Located in Bourke Street between Swanston and Russell streets, the Academy of Music was opened in November 1876 under the management of G. W. B. Lewis. Designed by architects Read and Barnes, and built by Melbourne alderman Joseph Aarons, the hall comprised three and a half tiers of seating in the gallery (for up to 1500 patrons) and a billiards saloon alongside.
In 1880, not long after actor/manager W. H. Lingard, was sued by W.S. Gilbert and Arthur Seymour Sullivan for having produced an unauthorized production of their H. M. S. Pinafore operetta there, the venue was renamed the Bijou Theatre by the then lessee, Eduardo Majeroni. W.J. Wilson was also associated with the venue in the mid-1880s. Majeroni and Wilson's Grand Comic Opera Company staged, for example, Luscombe Searelle's Bobadil there in 1885. The Bijou also served as a home base for the Brough and Boucicault Comedy Company for a number of years.

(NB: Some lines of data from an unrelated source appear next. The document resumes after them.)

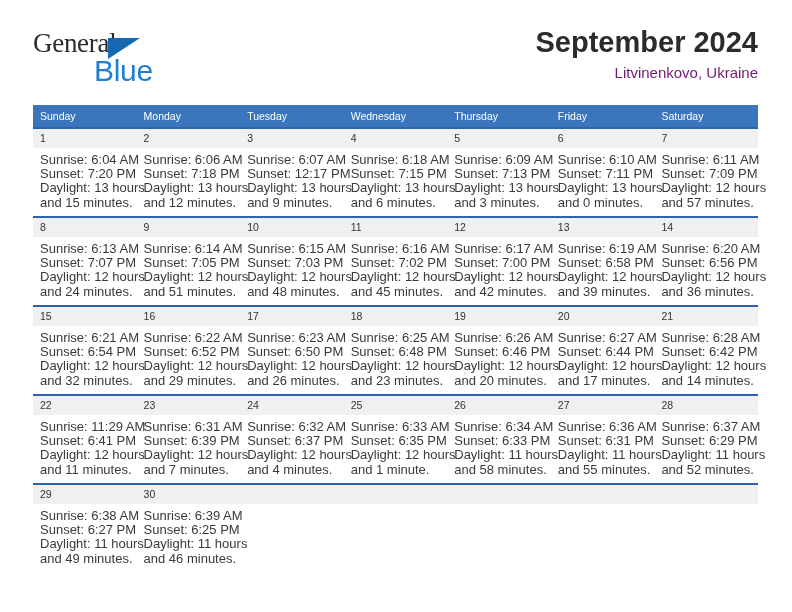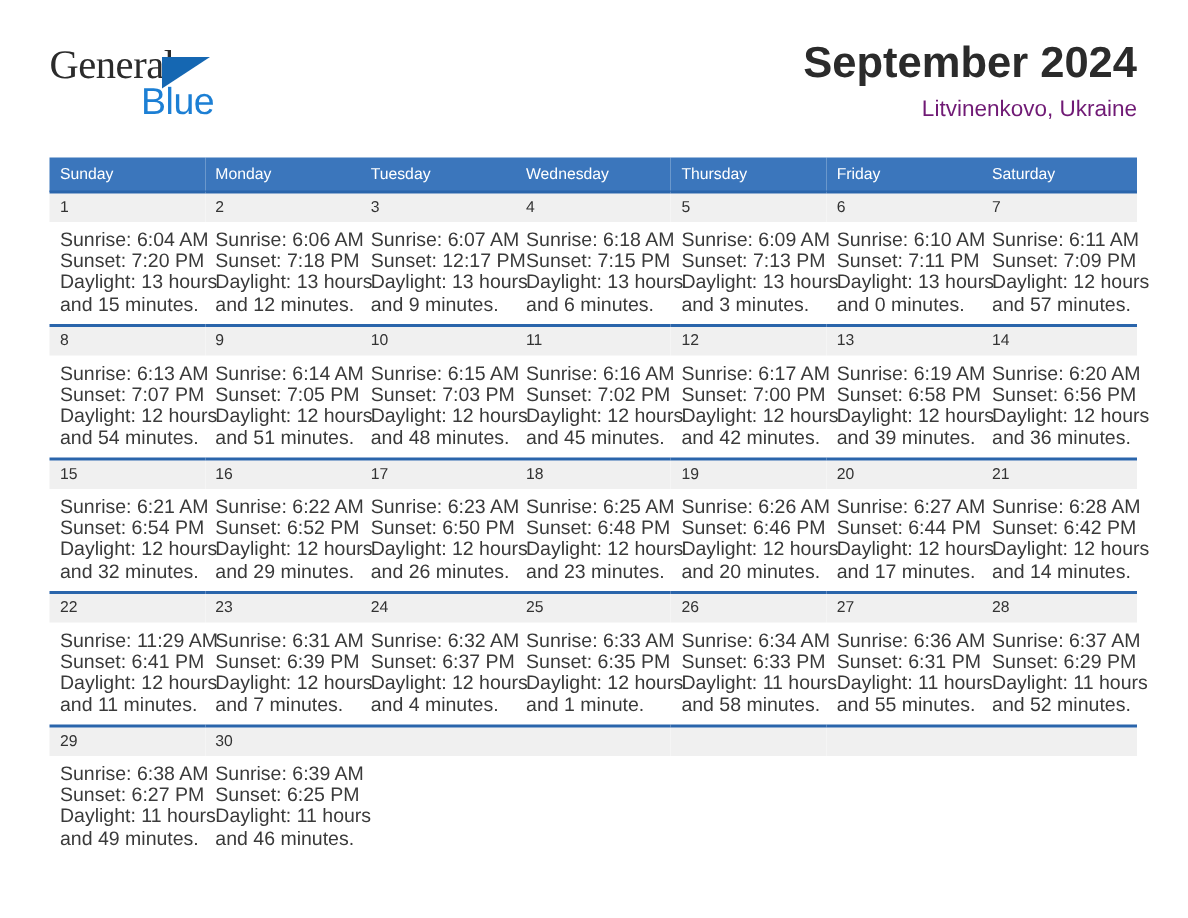"Blue" .brand-blue { font-size: 25px -> 30px }
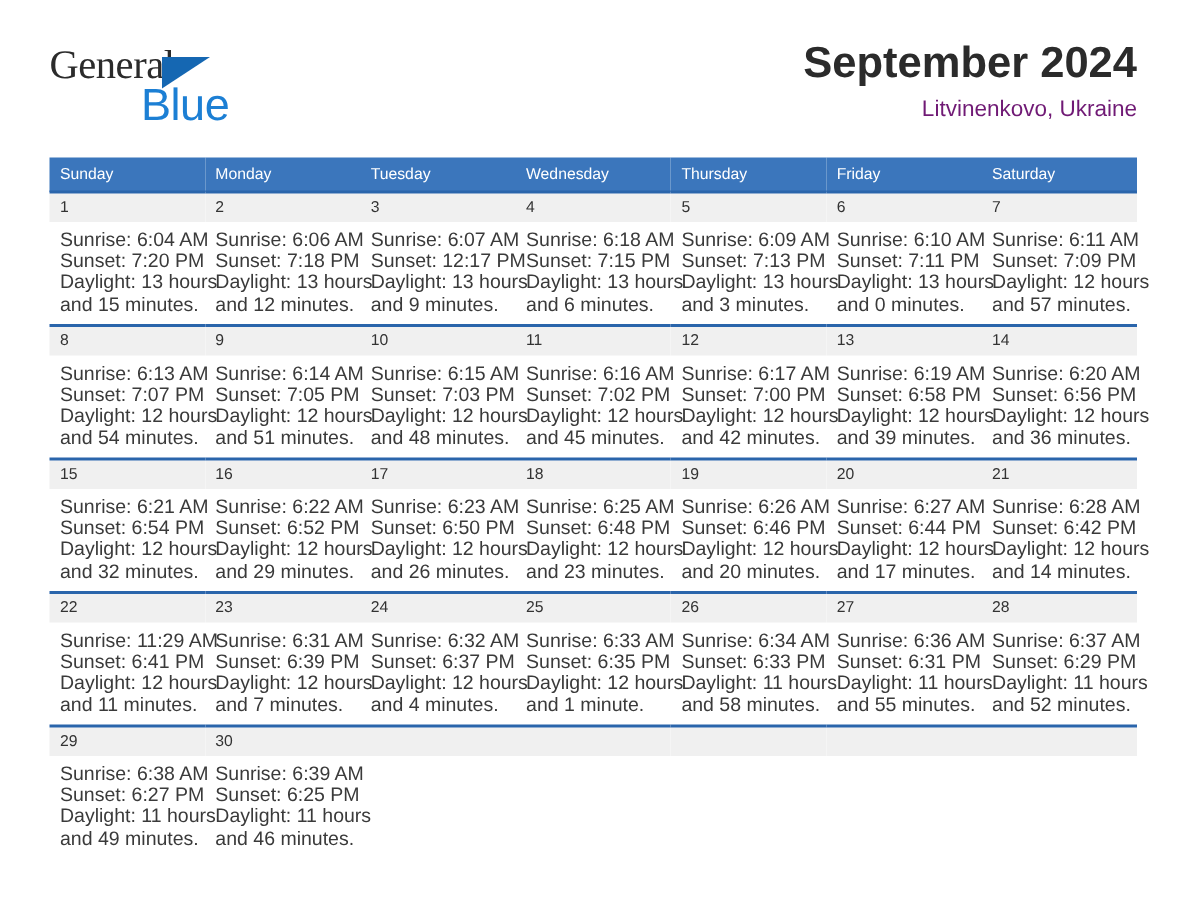"and 54 minutes." div { text: 54 -> 24 }
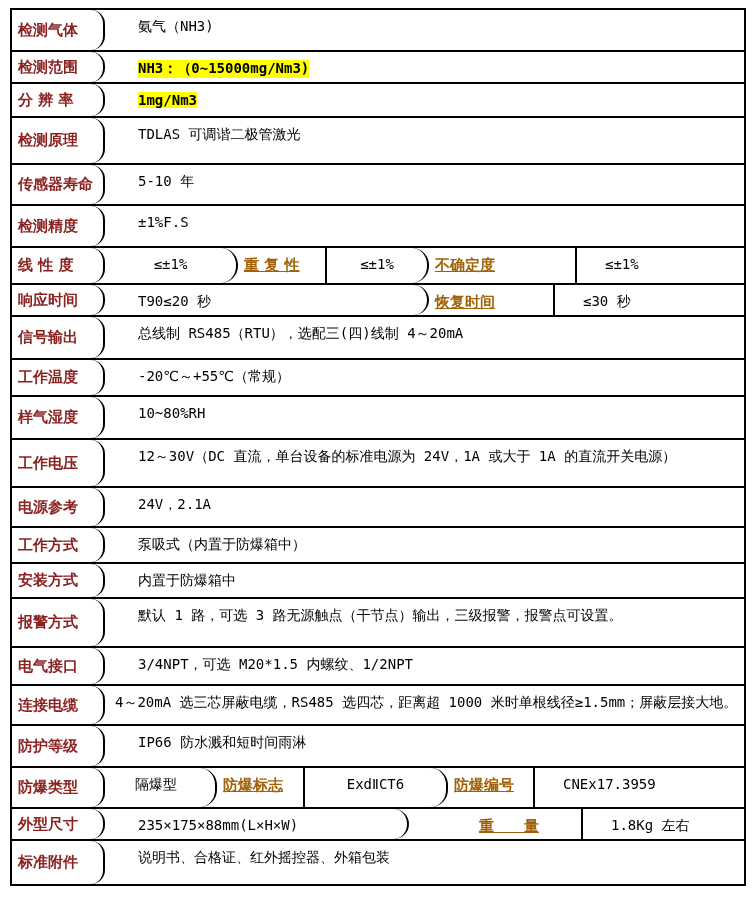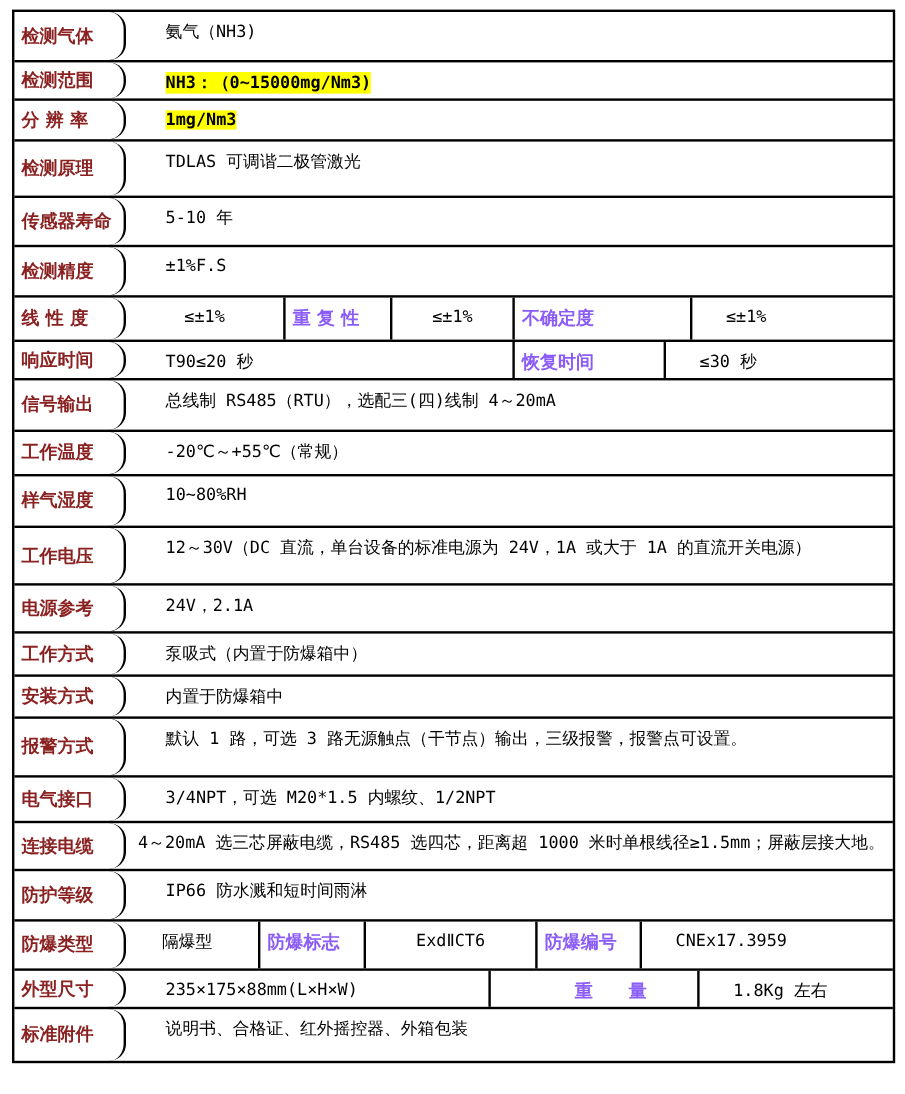"氨气（NH3)" .val { border-radius: none -> 17px }
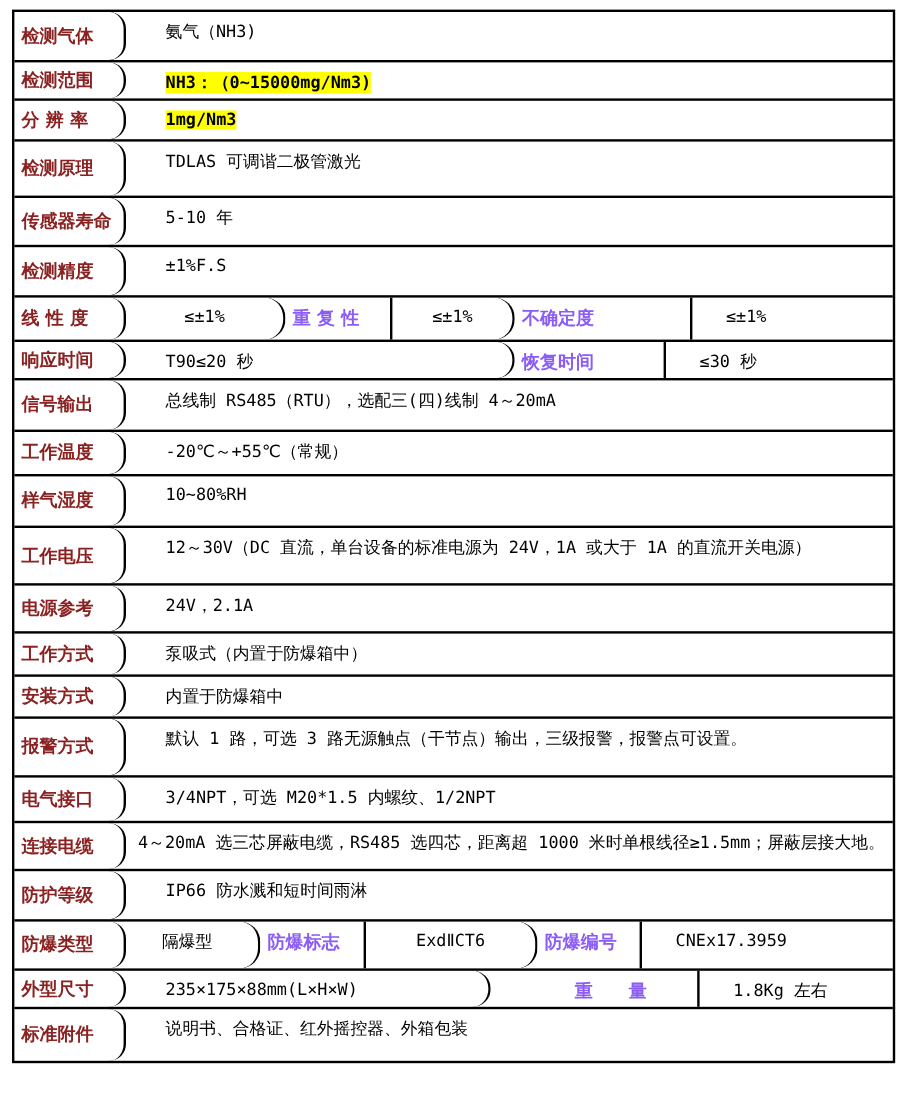"重 复 性" .sub { color: #8b5cf6 -> #a16207; text-decoration: none -> underline }
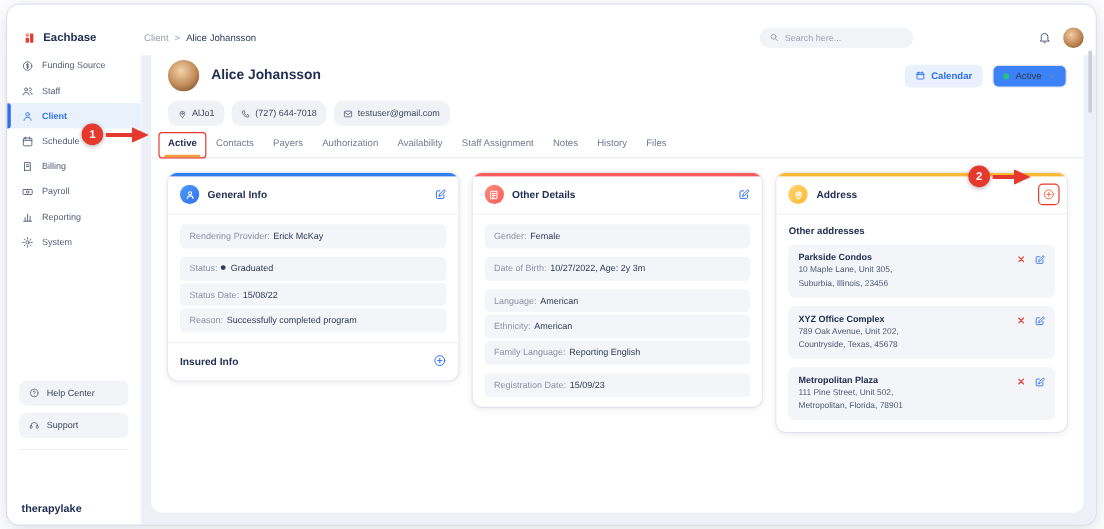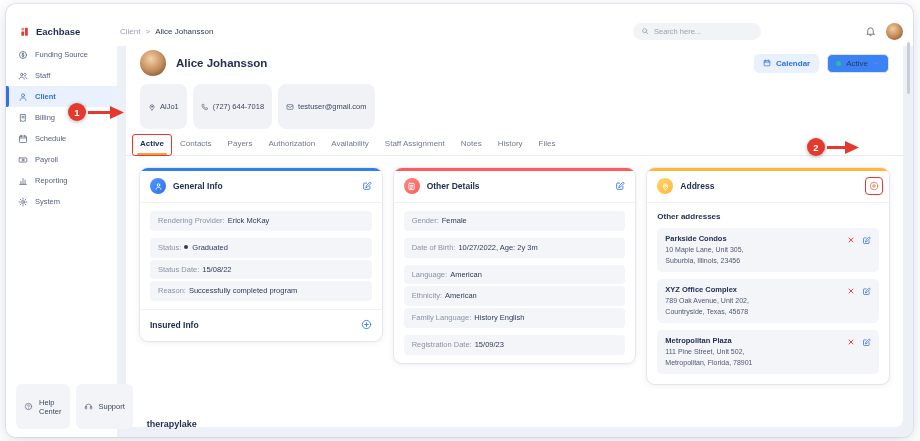"AlJo1" .badge { padding: 18px 8px -> 6px 8px }
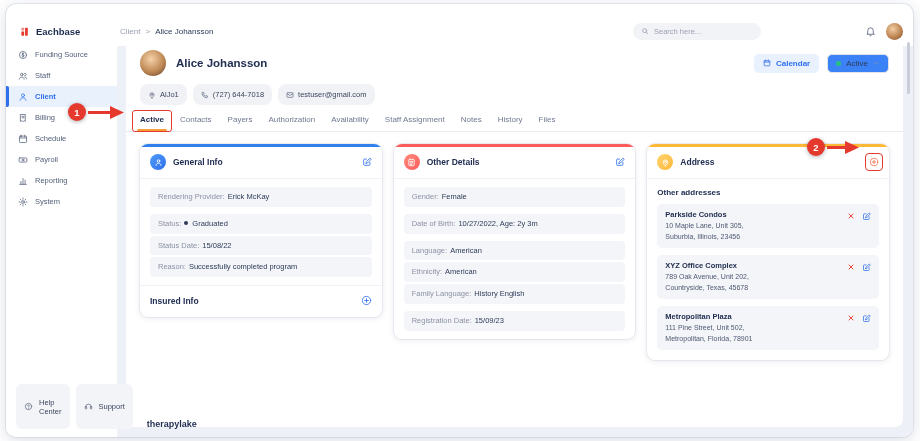"Billing" div.side-item { order: before "Schedule" -> after "Schedule" }
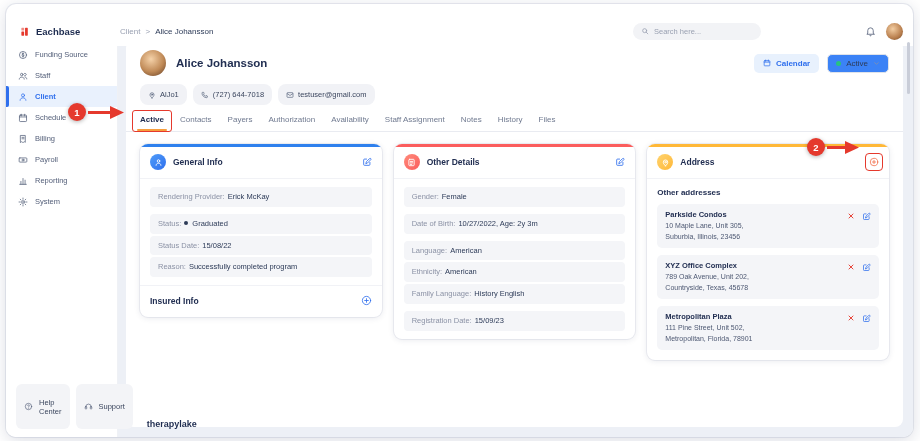"History English" span.val { text: History -> Reporting }
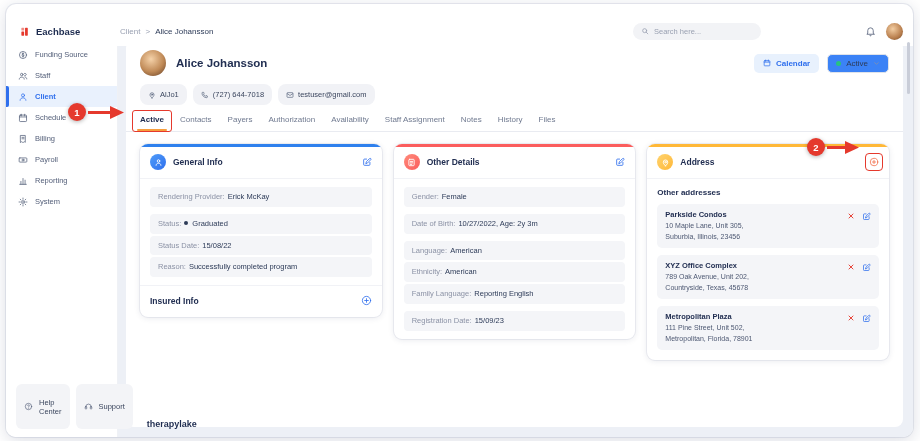"Help Center" .side-bottom { flex-direction: row -> column }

In 1888 the Palace Hotel was built on the opposite side of the Victoria Arcade, with that establishment also incorporating a hall which the management used for social and community events. Both buildings and the arcade were destroyed by fire the following year, however. Within 12 months they were replaced by a second Bijou Theatre and a smaller, purpose-built vaudeville house called the Gaiety. A new Victoria Arcade was also erected, thereby providing both venues with a joint vestibule.